Exercise details: Using the data below, return the stretch from the line that contains "- Round results down the dollar." through the line that contains "to the dollar.", both included, exactly as it stands and nothing beyond it.

Recorded information:
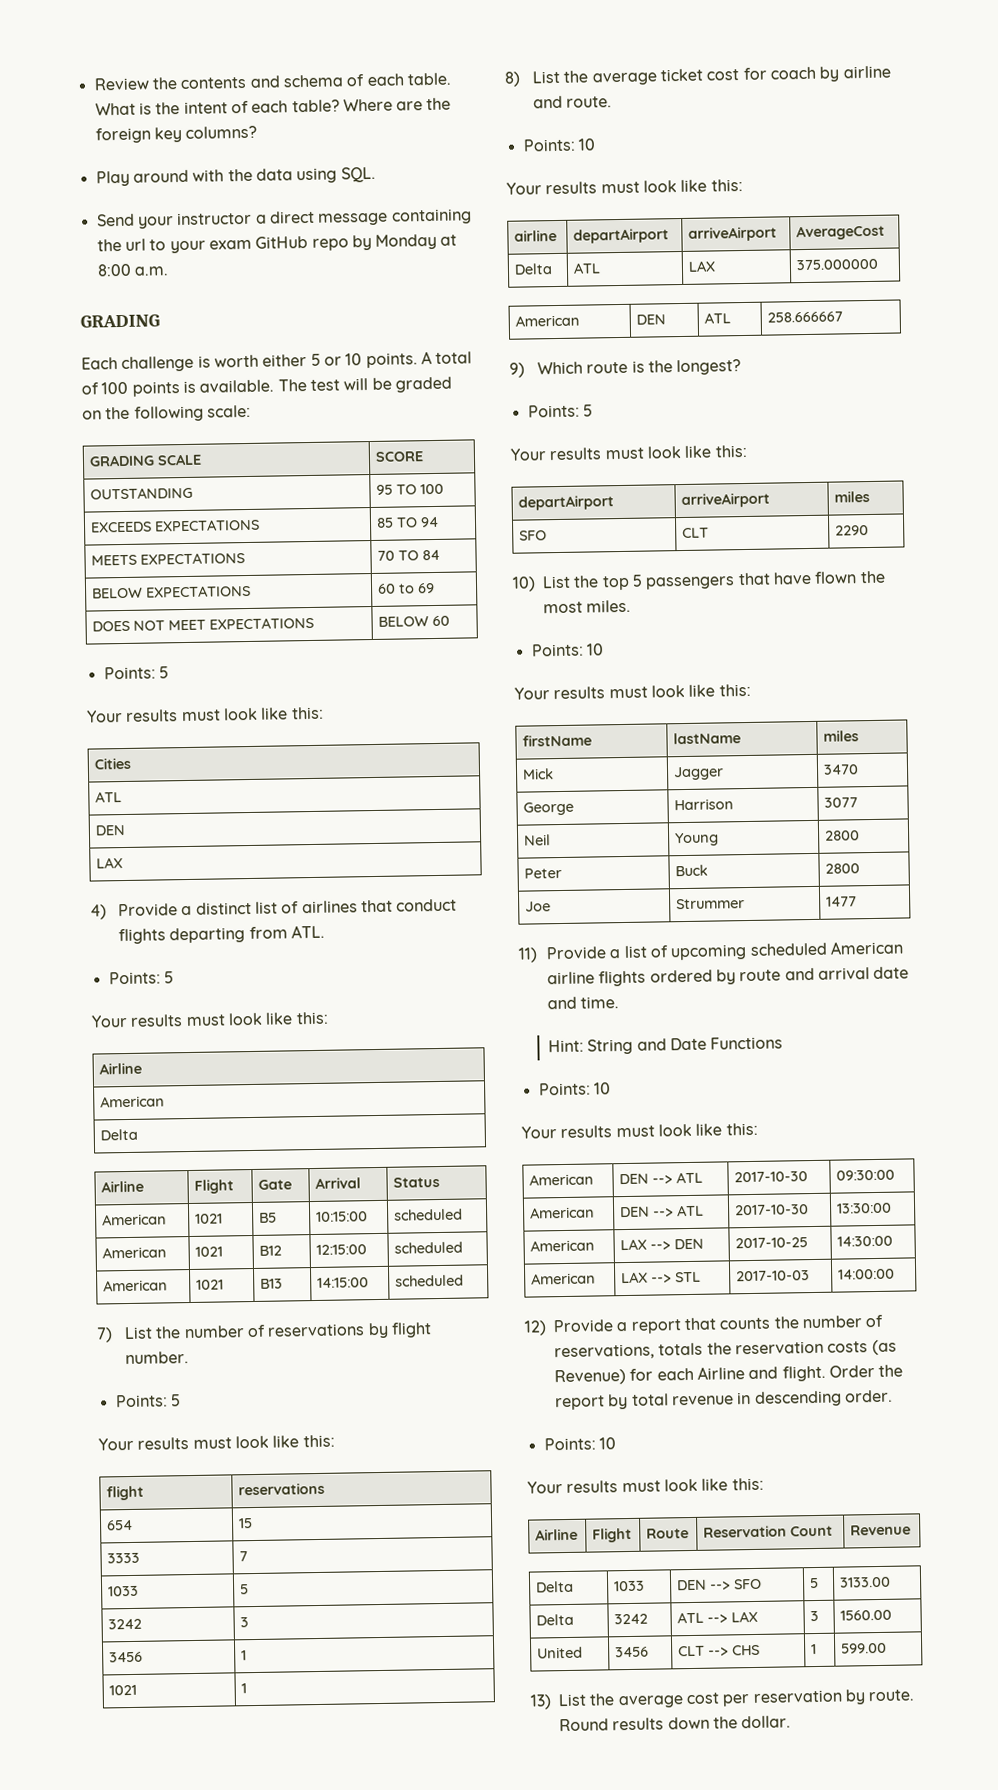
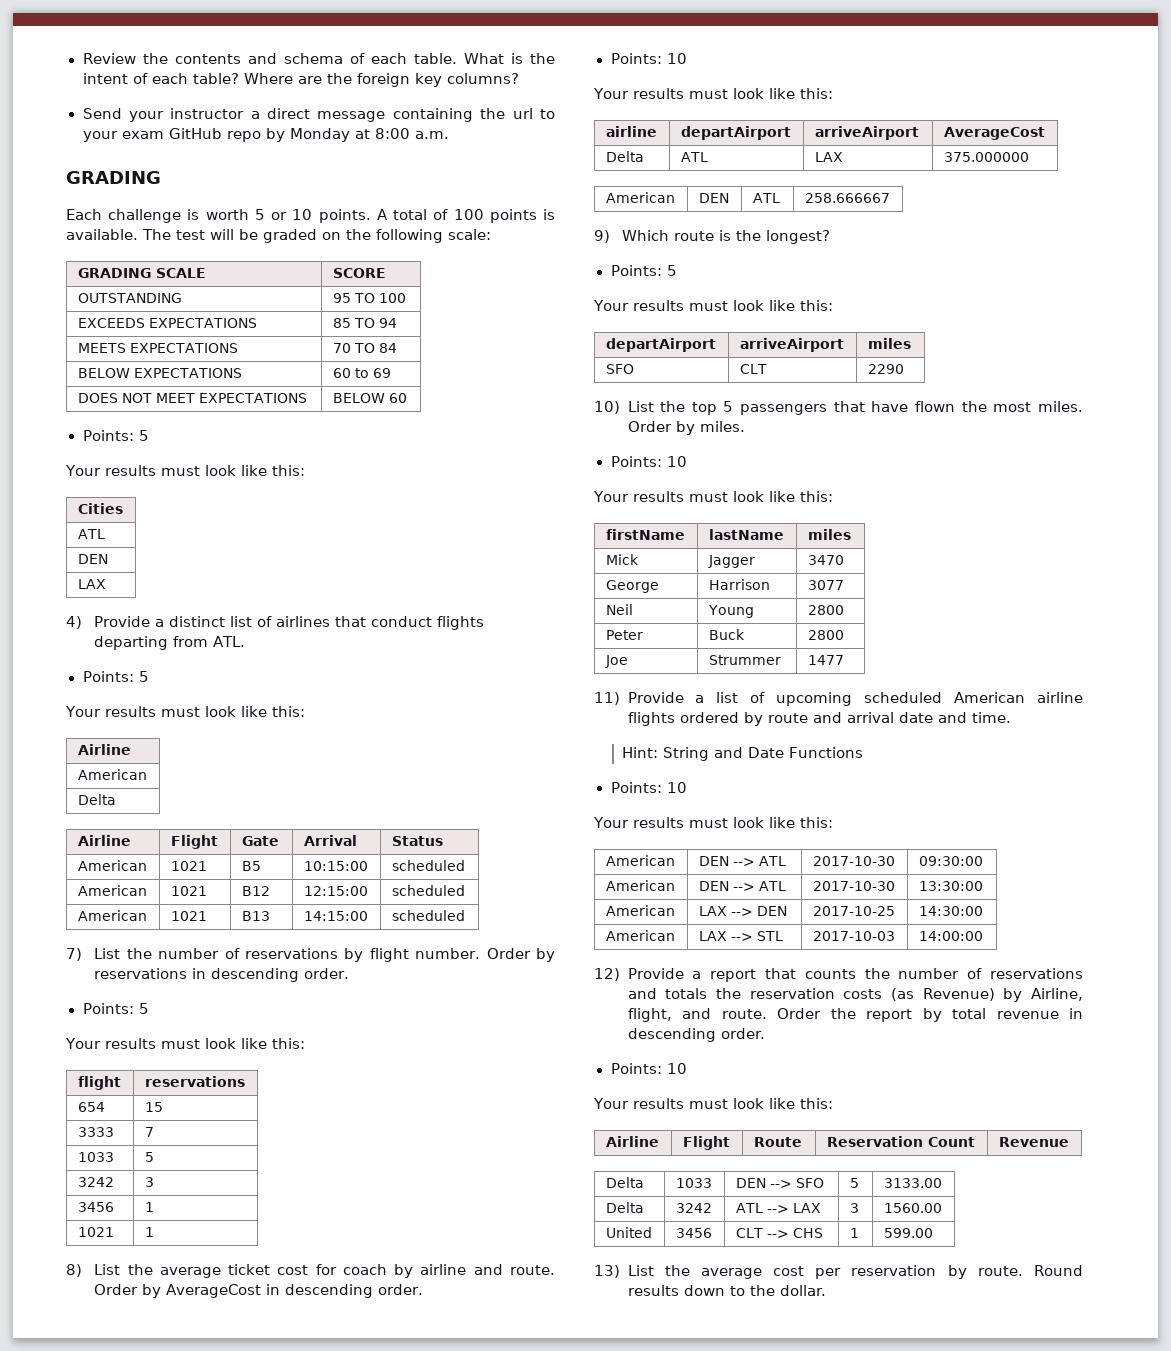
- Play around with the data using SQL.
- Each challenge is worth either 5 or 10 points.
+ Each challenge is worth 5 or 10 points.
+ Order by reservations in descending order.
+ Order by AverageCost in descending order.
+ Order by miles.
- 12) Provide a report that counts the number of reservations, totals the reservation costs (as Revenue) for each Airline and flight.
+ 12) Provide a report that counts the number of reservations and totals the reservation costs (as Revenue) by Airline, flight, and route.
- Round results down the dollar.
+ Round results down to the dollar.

==

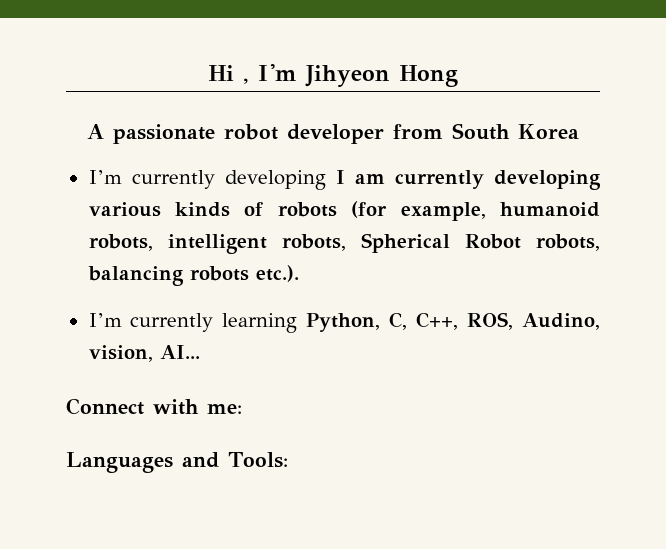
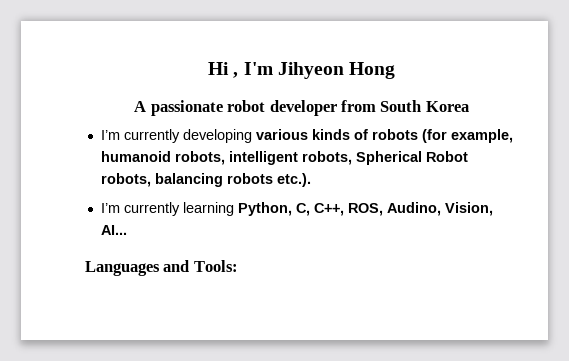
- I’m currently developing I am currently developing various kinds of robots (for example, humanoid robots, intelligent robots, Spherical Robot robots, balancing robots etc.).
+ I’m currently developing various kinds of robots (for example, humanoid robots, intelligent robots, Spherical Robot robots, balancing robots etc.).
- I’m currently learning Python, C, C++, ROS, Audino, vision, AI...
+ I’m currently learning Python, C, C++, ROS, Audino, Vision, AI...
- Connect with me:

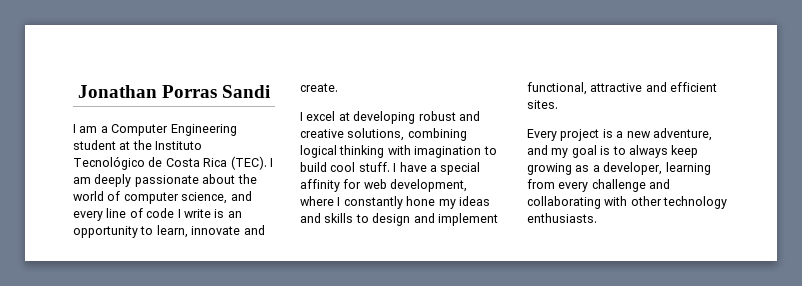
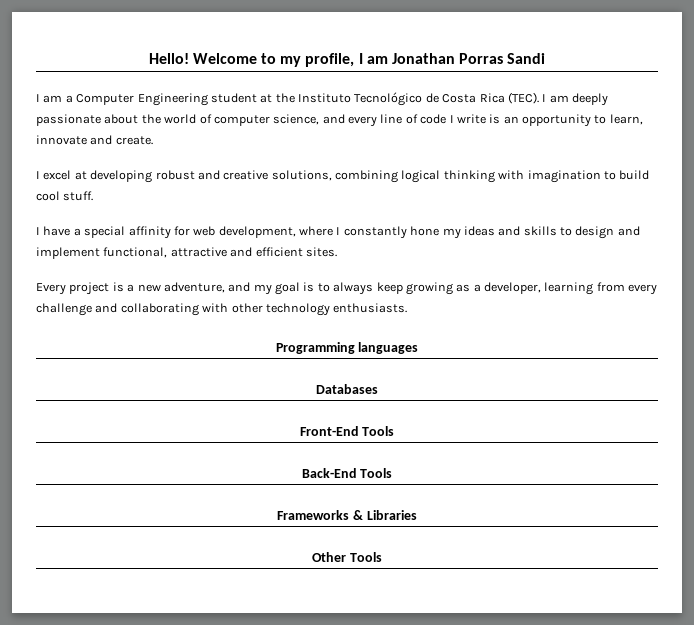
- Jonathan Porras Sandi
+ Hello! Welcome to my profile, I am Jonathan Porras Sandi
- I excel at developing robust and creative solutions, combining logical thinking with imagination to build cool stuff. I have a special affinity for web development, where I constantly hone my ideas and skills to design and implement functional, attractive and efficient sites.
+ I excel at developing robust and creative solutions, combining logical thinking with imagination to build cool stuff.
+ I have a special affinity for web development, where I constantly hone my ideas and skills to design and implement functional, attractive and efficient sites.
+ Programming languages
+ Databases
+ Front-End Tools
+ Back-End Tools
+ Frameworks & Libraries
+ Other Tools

Response below:
- Round results down the dollar.
+ Round results down to the dollar.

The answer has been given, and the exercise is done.